Neo4j Spatial 'WithinDistance' Cypher query returns empty while REST call returns data
Asked Answered
C

2

8

I have what appears to be a correctly configured spatial layer and index and can successfully query a node using findGeometriesWithinDistance REST API call.

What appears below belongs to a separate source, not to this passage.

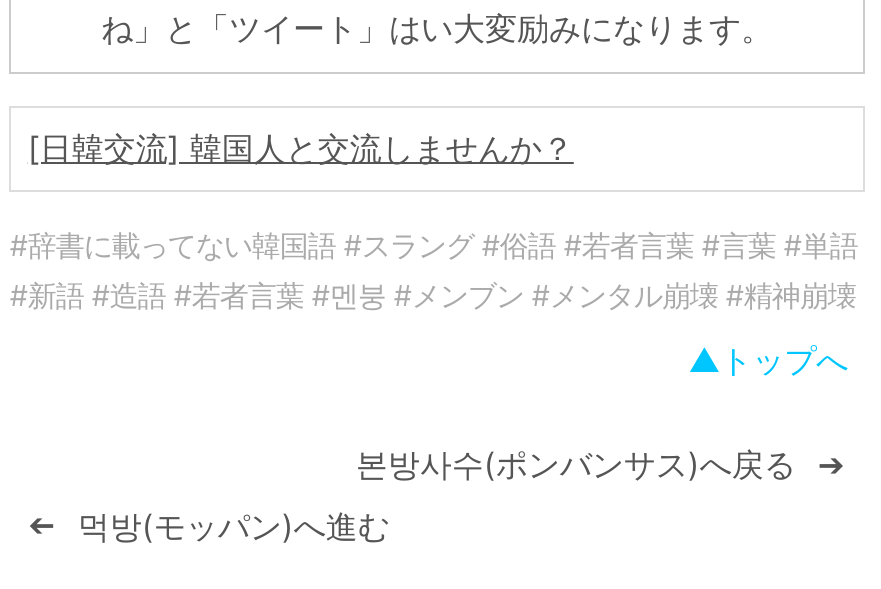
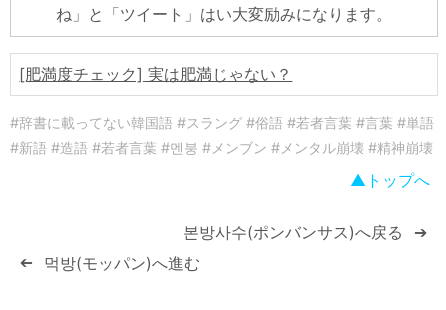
[28,128,574,168] [日韓交流] 韓国人と交流しませんか？ -> [19,64,292,84] [肥満度チェック] 実は肥満じゃない？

POST /db/data/ext/SpatialPlugin/graphdb/findGeometriesWithinDistance {"layer":"geom","pointX":15.0,"pointY":60.0,"distanceInKm":100.0}

However, when querying using cypher, I get no results (I have tried reversing the order of 60.0 and 15.0 without luck):

START n=node:geom('withinDistance:[60.0, 15.0, 500.0]') return n;

Cyper returns:

==> +---+
==> | n |
==> +---+
==> +---+
==> 0 row
==> 
==> 13 ms

REST:

200 OK
==> [ {
==>   "paged_traverse" : "http://localhost:7474/db/data/node/14472/paged/traverse/{returnType}{?pageSize,leaseTime}",
==>   "outgoing_relationships" : "http://localhost:7474/db/data/node/14472/relationships/out",
==>   "data" : {
==>     "lon" : 15.2,
==>     "bbox" : [ 15.2, 60.1, 15.2, 60.1 ],
==>     "RaceName" : "Parador Es Muy Caliente",
==>     "lat" : 60.1,
==>     "gtype" : 1
==>   },
==>   "all_typed_relationships" : "http://localhost:7474/db/data/node/14472/relationships/all/{-list|&|types}",
==>   "traverse" : "http://localhost:7474/db/data/node/14472/traverse/{returnType}",
==>   "self" : "http://localhost:7474/db/data/node/14472",
==>   "all_relationships" : "http://localhost:7474/db/data/node/14472/relationships/all",
==>   "property" : "http://localhost:7474/db/data/node/14472/properties/{key}",
==>   "properties" : "http://localhost:7474/db/data/node/14472/properties",
==>   "outgoing_typed_relationships" : "http://localhost:7474/db/data/node/14472/relationships/out/{-list|&|types}",
==>   "incoming_relationships" : "http://localhost:7474/db/data/node/14472/relationships/in",
==>   "incoming_typed_relationships" : "http://localhost:7474/db/data/node/14472/relationships/in/{-list|&|types}",
==>   "extensions" : {
==>   },
==>   "create_relationship" : "http://localhost:7474/db/data/node/14472/relationships"
==> } ]

REST Calls to reproduce: Create Layer:

POST /db/data/ext/SpatialPlugin/graphdb/addSimplePointLayer { "layer":"geom", "lat":"lat", "lon":"lon" }

Create Index:

POST /db/data/index/node/ {"name":"geom", "config":{"provider":"spatial", "geometry_type":"point","lat":"lat","lon":"lon"}}

Create Node:

POST /db/data/node {"lat":60.2,"lon":15.1,"RaceName":"Parador Es Muy Caliente"}

(In response, examine "self" and find nodeid)

Index the node:

POST /db/data/ext/SpatialPlugin/graphdb/addNodeToLayer {"layer":"geom", "node":"http://localhost:7474/db/data/node/###NEW_NODE_ID###"}

Find:

POST /db/data/ext/SpatialPlugin/graphdb/findGeometriesWithinDistance {"layer":"geom","pointX":15.0,"pointY":60.0,"distanceInKm":100.0}
Conga answered 31/7, 2013 at 9:34 Comment(0)
K
7

I investigated this, and it is related to an issue we have seen a few times. There is an inconsistency in the design of the spatial library in that there are two ways to add a node to the spatial index. The one is to add it to the Layer (using the addNodeToLayer REST call), and this uses the underlying Java API which directly connects the node into the RTree as part of the same graph. The other is to create a proxy node in the index graph so that your domain graph is not connected to the index graph. This second approach is only taken by the IndexProvider interface (using the /db/data/index/node/geom REST call).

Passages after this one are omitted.